Even today, a large part of the most insightful work in corpus linguistics relies on techniques whose use in computer-based corpus studies was pioneered 50 years ago by John Sinclair: collocation and keyword analysis combined with a careful interpretation of the corresponding kwic concordances.
On 25 June 2018, Professor Stefan Evert delivered the 2018 Sinclair Lecture at the University of Birmingham.
Enormous technological advances seem to have had little impact except for allowing corpus linguists to analyze ever larger corpora (even on their own laptop computers) and to make use of automatic linguistic annotation (such as part-of-speech tagging, or the automatic detection of direct speech in novels).
At the same time, research in other fields has been transformed fundamentally. Digital humanities applies a wide range of state-of-the-art techniques for data analysis and visualization, providing exciting new perspectives on language that are, however, often far removed from the actual object of study (a divorce often embraced as “distant reading”). In computer science, the age of deep learning has brought advances in artificial intelligence that may have a lasting impact on commerce and industry as well as society: algorithms are claimed to achieve superhuman performance; end-to-end learning translates between dozens of languages without any linguistic knowledge. As a result, the need for human understanding is increasingly questioned.

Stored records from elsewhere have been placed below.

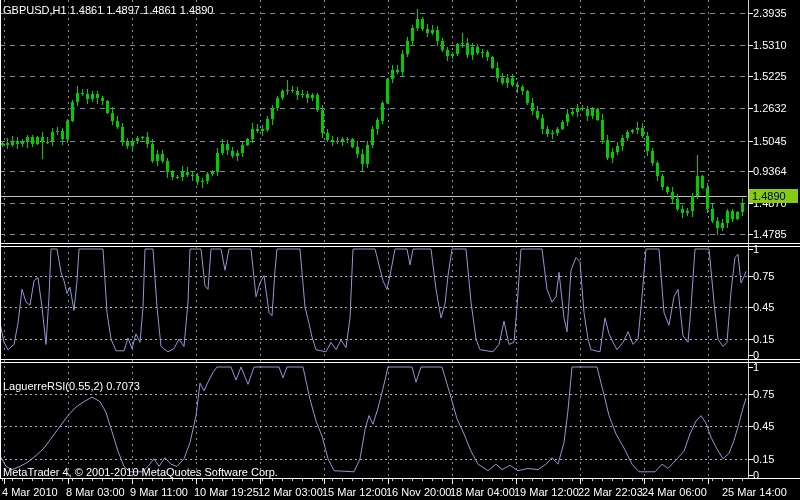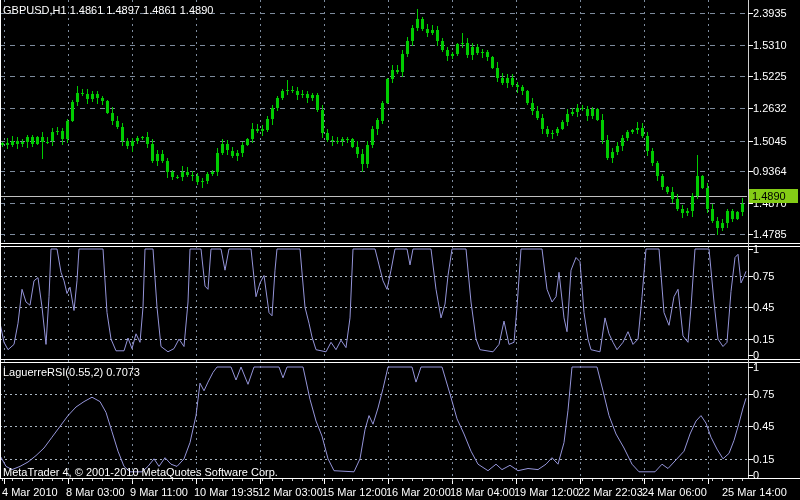"LaguerreRSI(0.55,2) 0.7073" #ind2-label { top: 366px -> 380px }
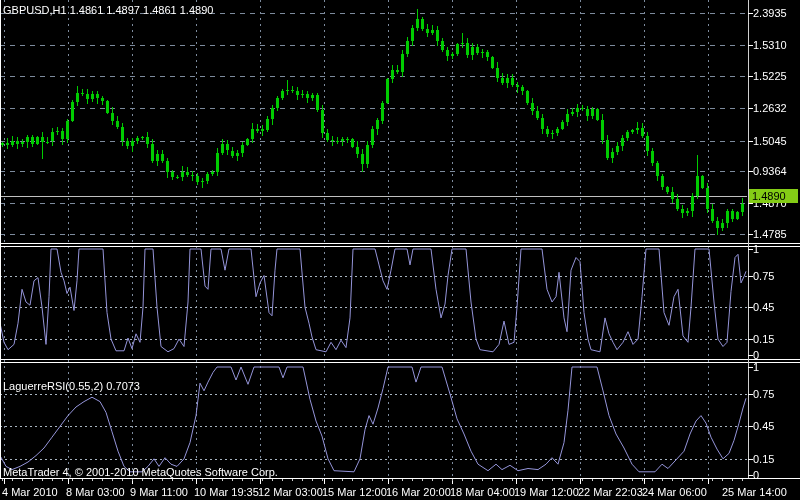"10 Mar 19:35" div.axis-label { text: 19:35 -> 19:25 }
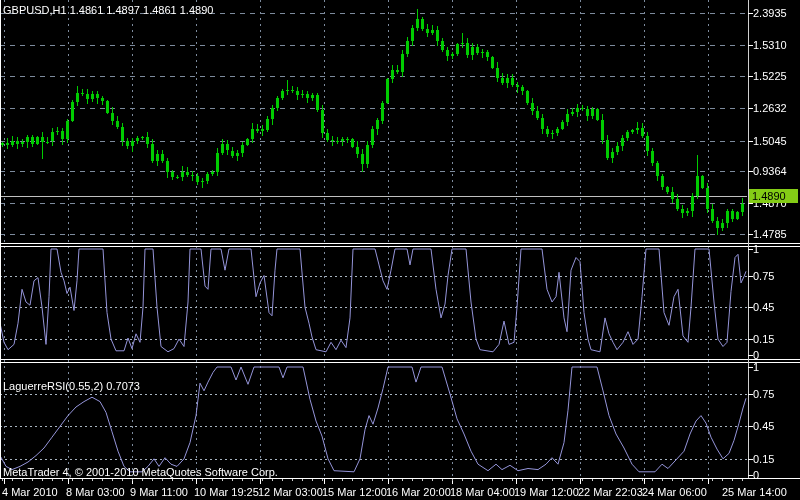"16 Mar 20:00" div.axis-label { text: Mar -> Nov }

Evert discussed perspectives for the future of corpus-linguistic research in such an environment. Rather than uncritically embracing new data analysis techniques or applying deep learning models devoid of any linguistic understanding, he argued that our field needs to develop approaches that combine human interpretation with quantitative analysis and visualization — merging man and machine into what he likes to call, with a little bit of hyperbole, the Hermeneutic Cyborg.
Stefan Evert holds the Chair of Computational Corpus Linguistics at the University of Erlangen-Nuremberg, Germany. After studying mathematics, physics and English linguistics, he received a PhD degree in computational linguistics from the University of Stuttgart, Germany. His research interests include the statistical analysis of corpus frequency data (significance tests in corpus linguistics, statistical association measures, Zipf’s law and word frequency distributions), quantitative approaches to lexical semantics (collocations, multiword expressions and distributional semantics), multidimensional analysis (linguistic variation, language comparison, translation studies), as well as processing large text corpora (IMS Open Corpus Workbench, data model and query language of the Nite XML Toolkit, tools for the Web as corpus).